Kleine Auffrischung

SP-X

Von SP-X

Sa, 01. September 2018

Auto & Mobilität

Škoda Fabia überarbeitet / Keine Selbstzünder mehr.

Mit der jetzt anlaufenden Modellauffrischung des Škoda Fabia wird es den Kleinwagen nur noch mit Benzinmotoren geben. Damit gestaltet sich das Motorenangebot für den Fabia sehr übersichtlich. Bei allen Aggregaten handelt es sich um einen Einliter-Dreizylinder, wahlweise mit 75 PS, 95 oder 110 PS zu haben. Auch der ehemalige 1,2-Liter-Vierzylinder wandert aufs Alteisen. Ihn ersetzt der 1.0 TSI, der serienmäßig mit einem Partikelfilter ausgerüstet ist. Alle Aggregate im Fabia erfüllen die Abgasnorm Euro 6d-Temp. Zum Ende des Jahres wollen die Tschechen noch eine Version mit 60 PS nachreichen.

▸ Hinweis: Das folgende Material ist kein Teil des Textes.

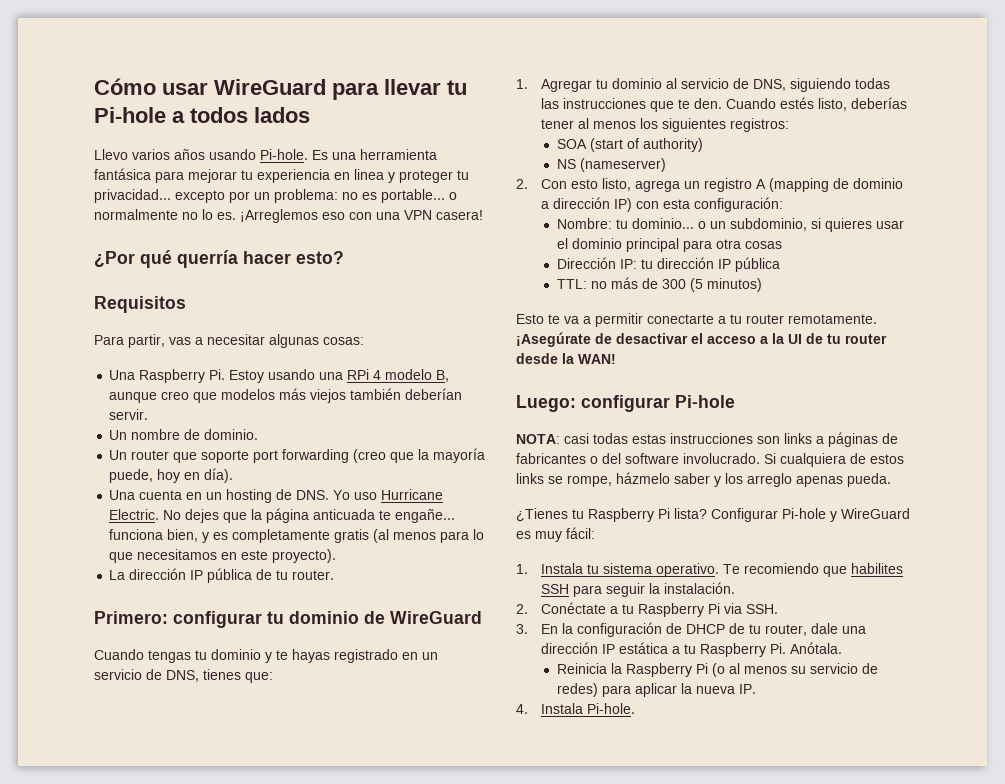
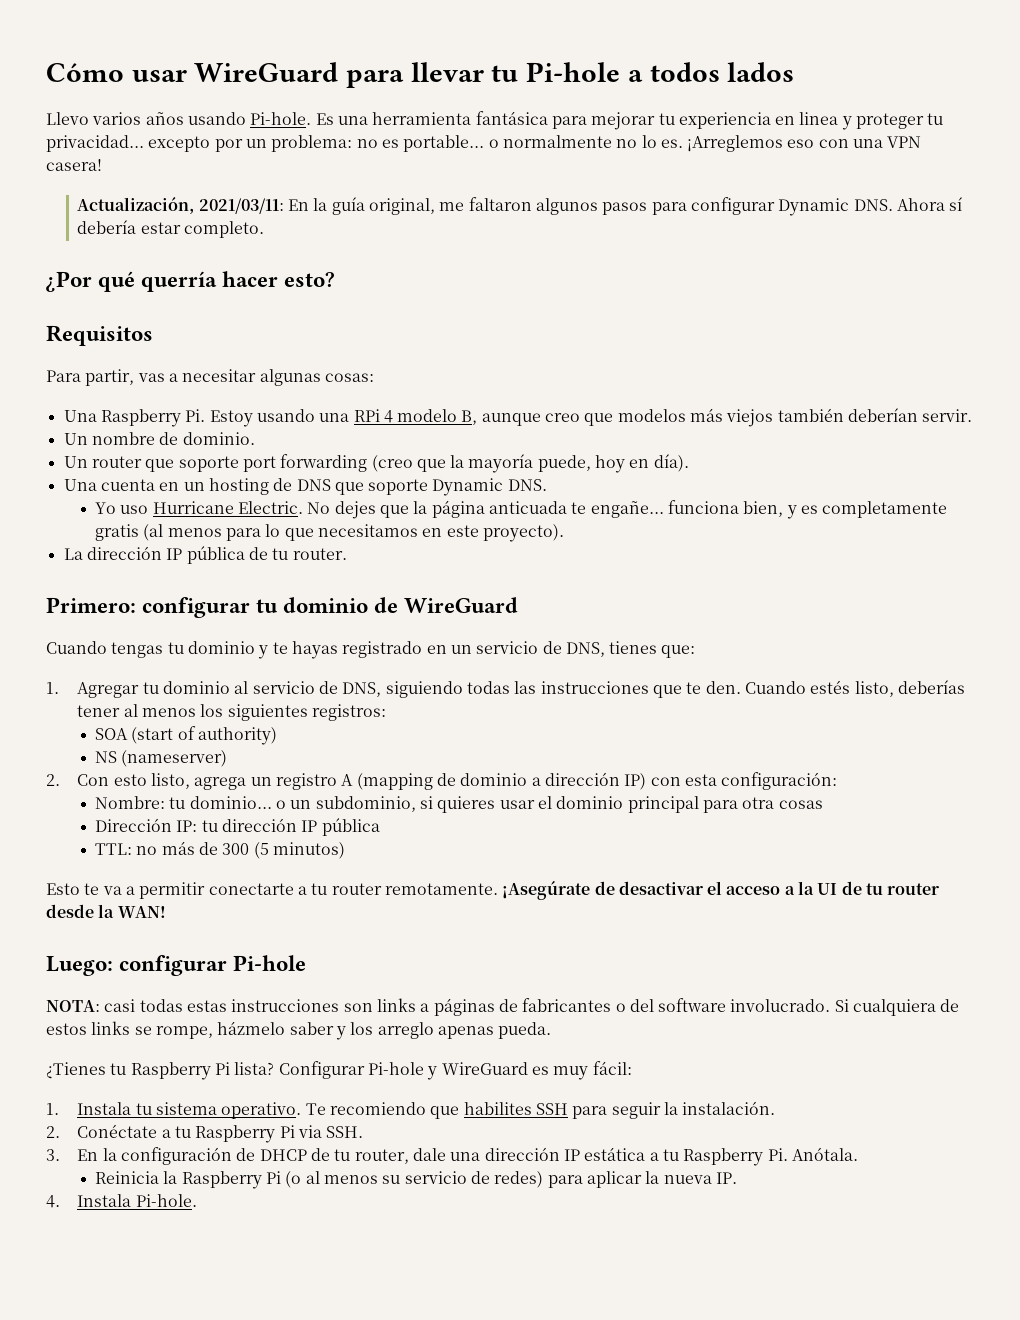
(483, 215) none -> [77,197,963,216] [77,220,265,238] // Actualización, 2021/03/11: En la guía original, me faltaron algunos pasos para configurar Dynamic DNS. Ahora sí debería estar completo.
[296,490,330,500] DNS. -> [296,478,547,496] DNS que soporte Dynamic DNS. //

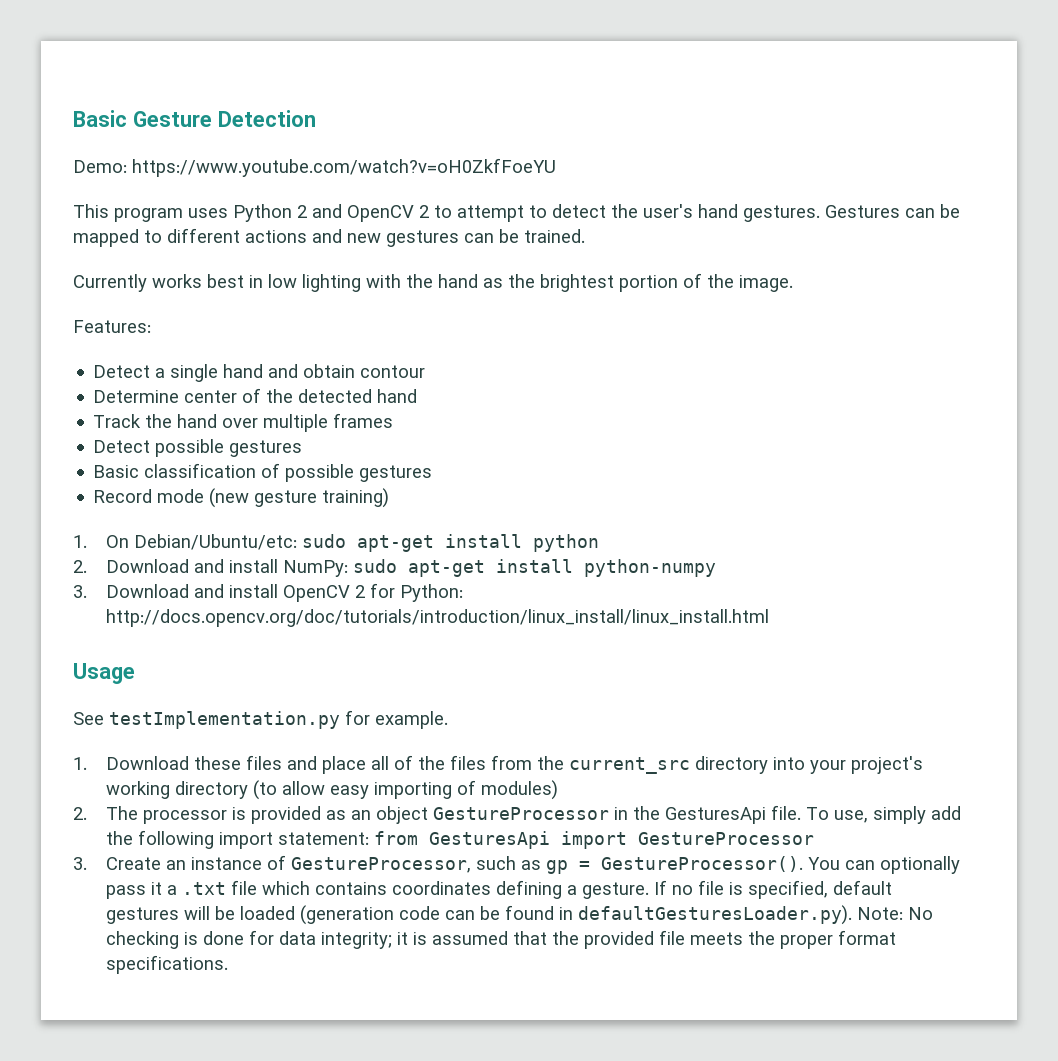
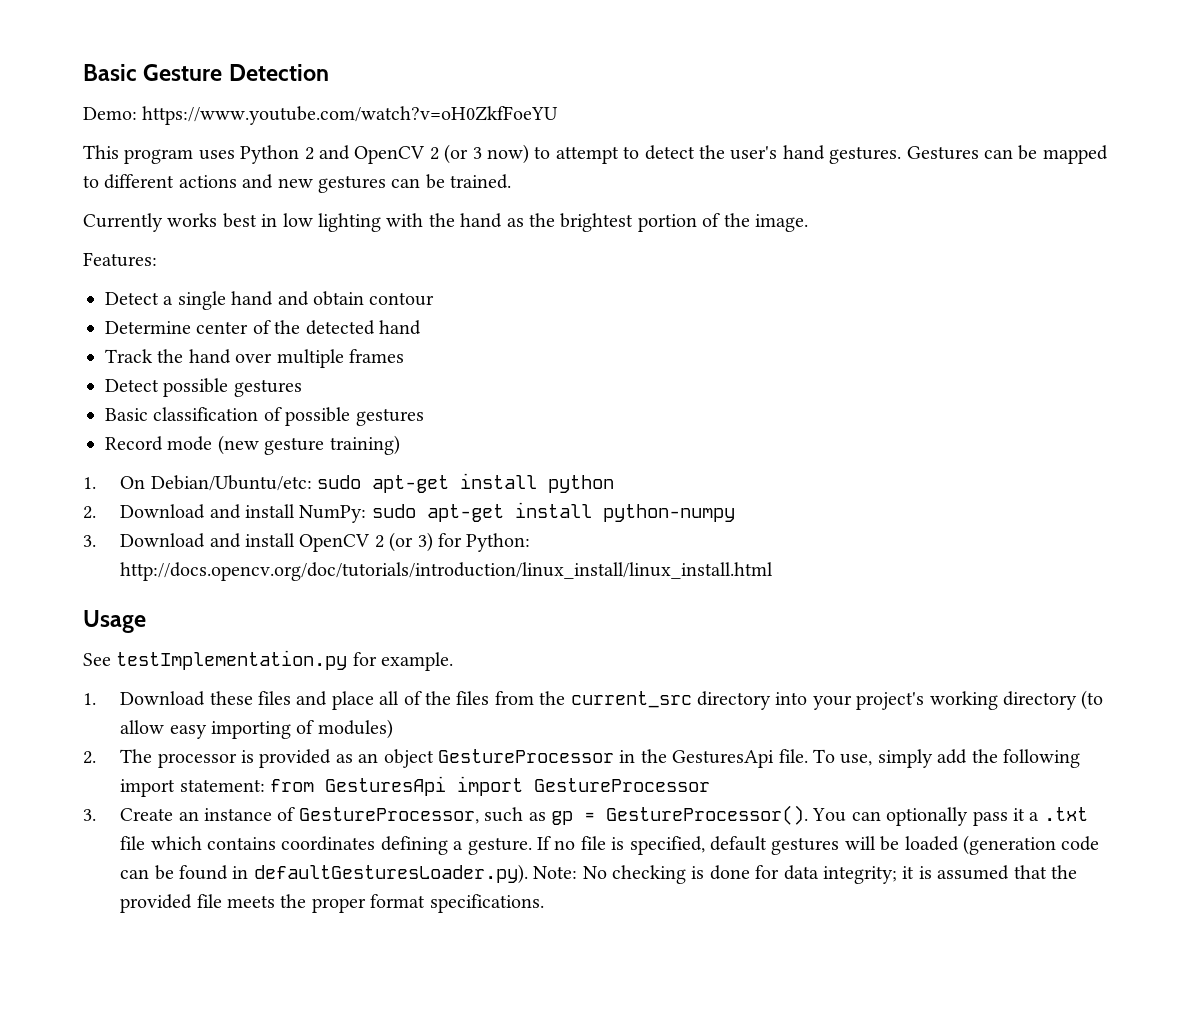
(429, 211) none -> [444,144,529,164] (or 3 now)
(365, 591) none -> [389,532,433,552] (or 3)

Äußerlich ist der neue Fabia vor allem an den geänderten Scheinwerfern in Verbindung mit dem neuen Grill und zu erkennen. Außerdem kann er erstmals mit LED-Licht bestellt werden. Die Rückleuchten sind in ihrer äußeren Form gleichgeblieben, erhielten nur ein anderes Innenleben. Außerdem fährt der Fabia zukünftig mit neu gestylten Instrumenten, erhielt neue Stoffe, Farben und Materialien sowie einen größeren Bildschirm im Innenraum (6,5 Zoll). Zudem wurde die Konnektivität verbessert. Das Infotainmentsystem Amundsen bietet eine Online-Vernetzung sowie einen WLAN-Hotspot an.

Neben Abstandsassistenten, Rückfahrkamera, Parksensoren, Frontradar mit Notbremsfunktion kann die Liste der Extras fortan mit einem Spurwechsel- sowie einem Fernlichtassistenten erweitert werden. Außerdem gibt es eine Warnung, falls während des Rückwärtsausparkens sich Querverkehr nähert.

Preislich startet der kleine Tscheche bei 13 490 Euro. Weiterhin behält Škoda die Combi-Version. Sie kostet jeweils 600 Euro mehr als die Steilheck-Variante. Während andere Hersteller – auch VW und Seat gehören dazu – in dieser Klasse gar keinen Kombi mehr anbieten, entscheiden sich beim Fabia fast die Hälfte der Kunde für das praktische und geräumige Familienmodell.